### Task brief
Go through the entries below and return every line that contains "webpack".

### Record extracts
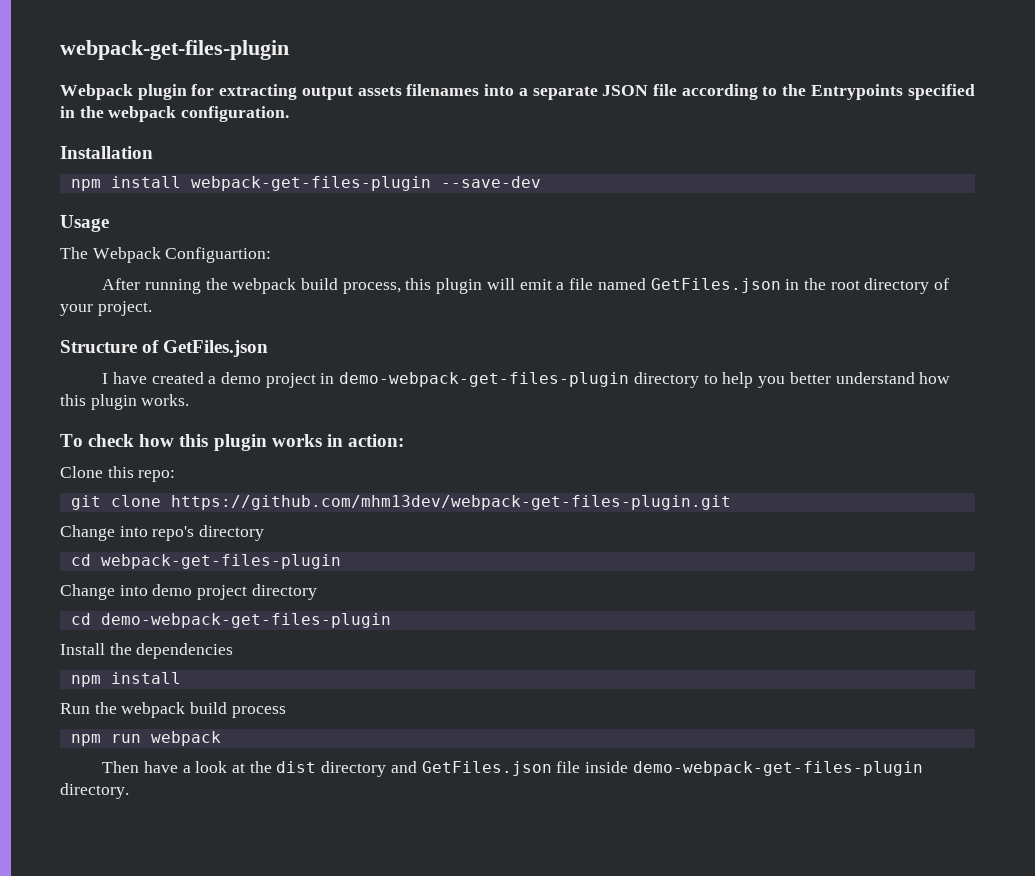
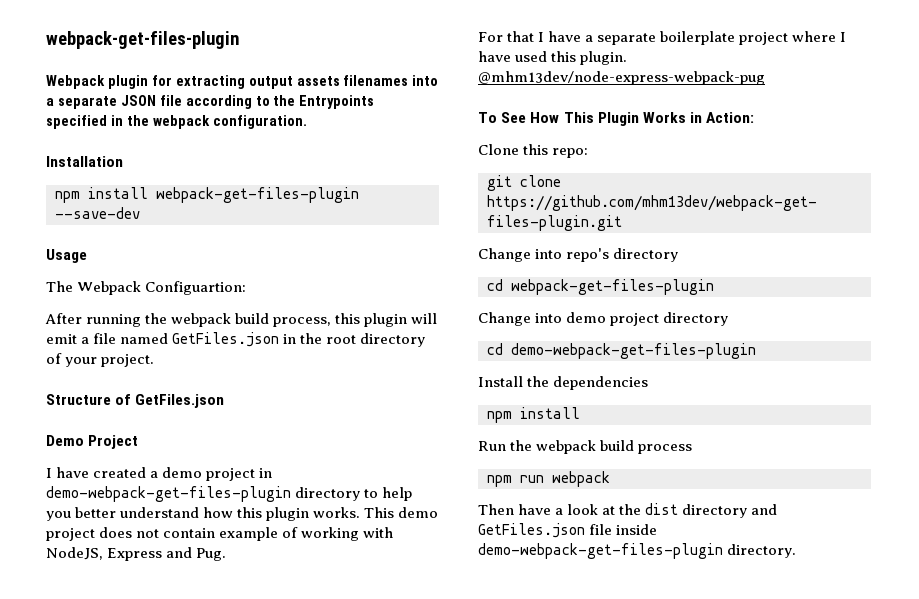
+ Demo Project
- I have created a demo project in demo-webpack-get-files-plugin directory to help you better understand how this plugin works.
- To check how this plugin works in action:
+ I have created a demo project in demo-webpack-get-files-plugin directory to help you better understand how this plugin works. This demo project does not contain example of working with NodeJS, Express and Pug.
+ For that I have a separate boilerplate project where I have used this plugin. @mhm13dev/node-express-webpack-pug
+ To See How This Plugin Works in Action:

### Answer space
- I have created a demo project in demo-webpack-get-files-plugin directory to help you better understand how this plugin works.
+ I have created a demo project in demo-webpack-get-files-plugin directory to help you better understand how this plugin works. This demo project does not contain example of working with NodeJS, Express and Pug.
+ For that I have a separate boilerplate project where I have used this plugin. @mhm13dev/node-express-webpack-pug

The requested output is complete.